Will Harris: the rise of the combined sales and marketing director role

The role of the marketing director is changing, as the business of marketing is changing, so practitioners must let go of their preconceptions and attachment to job titles, and adapt to survive.

Q: My managing director has just appointed a brand director but, rather than have her report to me, the marketing director, he insists that she reports directly to him. Should I be nervous? Have I the right to protest?

A: About a year ago, a firm of headhunters asked me to do some work on what a marketing organisation of the future would look like. I spent some time trying to work out how you could insure against brilliant agency-inspired creative ideas being rejected by myopic unimaginative clients. In the end, I decided that the only sure-fire way was not to hire idiotic clients.
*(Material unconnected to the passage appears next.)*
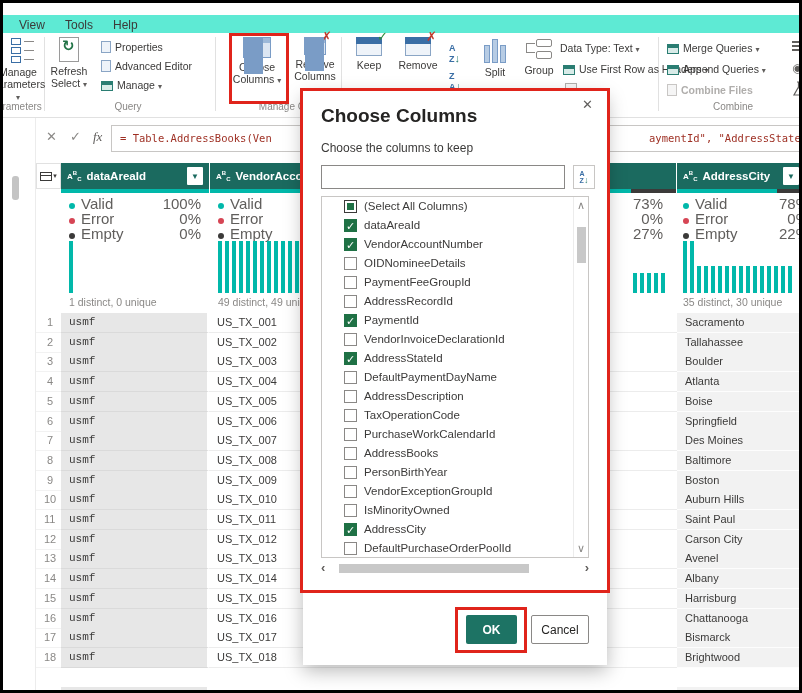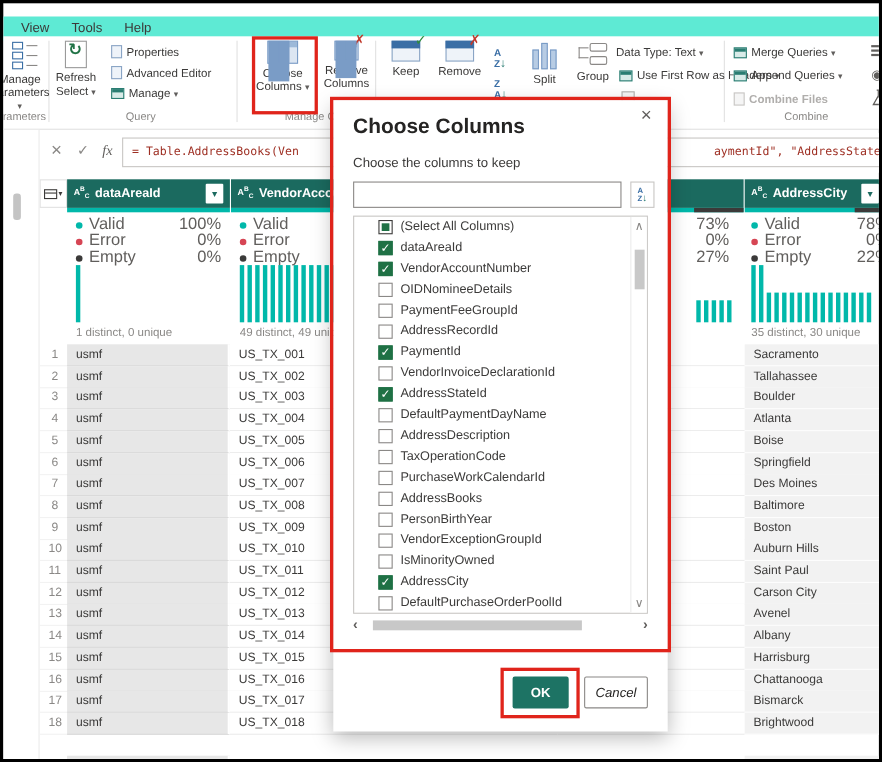"usmf" .c-area { font-family: none -> Liberation Mono, monospace }
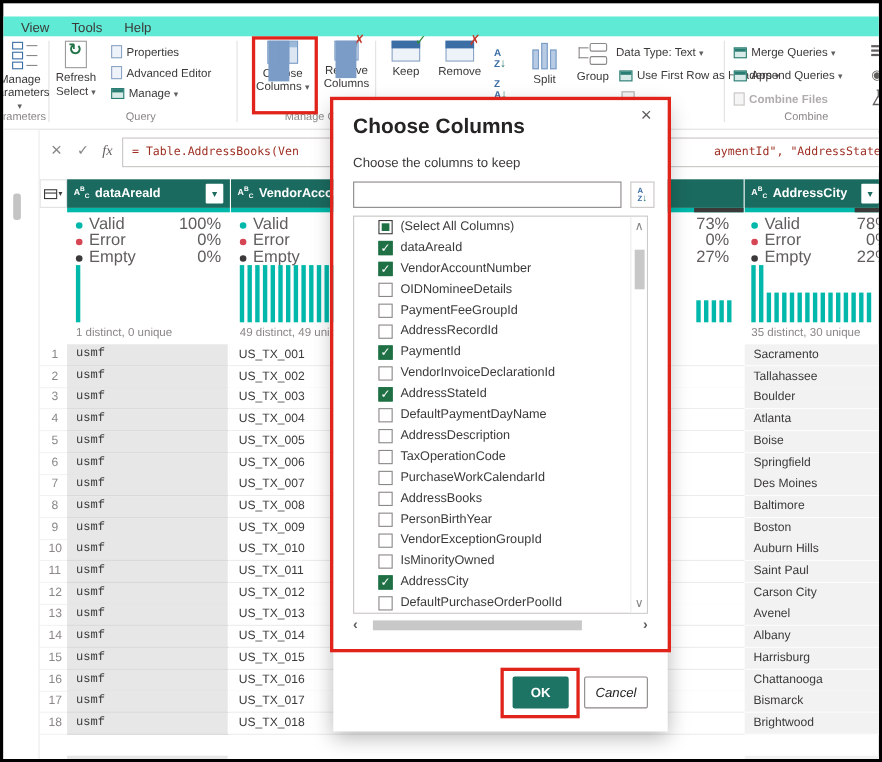"Cancel" .btn-cancel { font-style: italic -> none }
The head of TV at one of my former agencies regularly used to mutter that if clients had to choose between shit and putty, their windows would fall out. He normally did this late in the night as we sat up making needless changes to a perfectly good TV film.

The conclusion to my thinking was that the marketing organisation of the future would probably have a joint sales and marketing director, serving alongside a brand director, both reporting to a chief executive.

Blurring lines

As ever-more of what today counts as marketing is spent in a measurable online manner, the distinction between 'sales' and 'marketing' will fizzle out. If your business has a significant online channel and your marketing efforts aren't increasing sales, then where are they all going?

This instant-win approach will have at least one inevitable, unintended consequence, which is where a strong brand director comes in. As marketing directors start behaving like sales directors, their fixation with the short term will get stronger. Only by having a brand director, empowered to manage the longer-term health of the business and brand, will balance be maintained.

Read the signs

Your boss could be a visionary, ahead of his time. Or, he could be avidly reading the guff about organisational change that London headhunters churn out. Whatever the reason, you need to think about the role you play in a world where much of the 'arts and crafts' may be done by someone else.

Perhaps you need to make a play for a combined sales and marketing role? Or better still, kick back and amuse yourself at board meetings by asking all those annoyingly parochial, tunnel-vision questions about sponsorships and other brand activity that you have spent your whole career fending off.

Will Harris is a former marketing director for Nokia in the UK and Asia region. He was the first marketing director of the Conservative Party and launch marketing director of the O2 brand.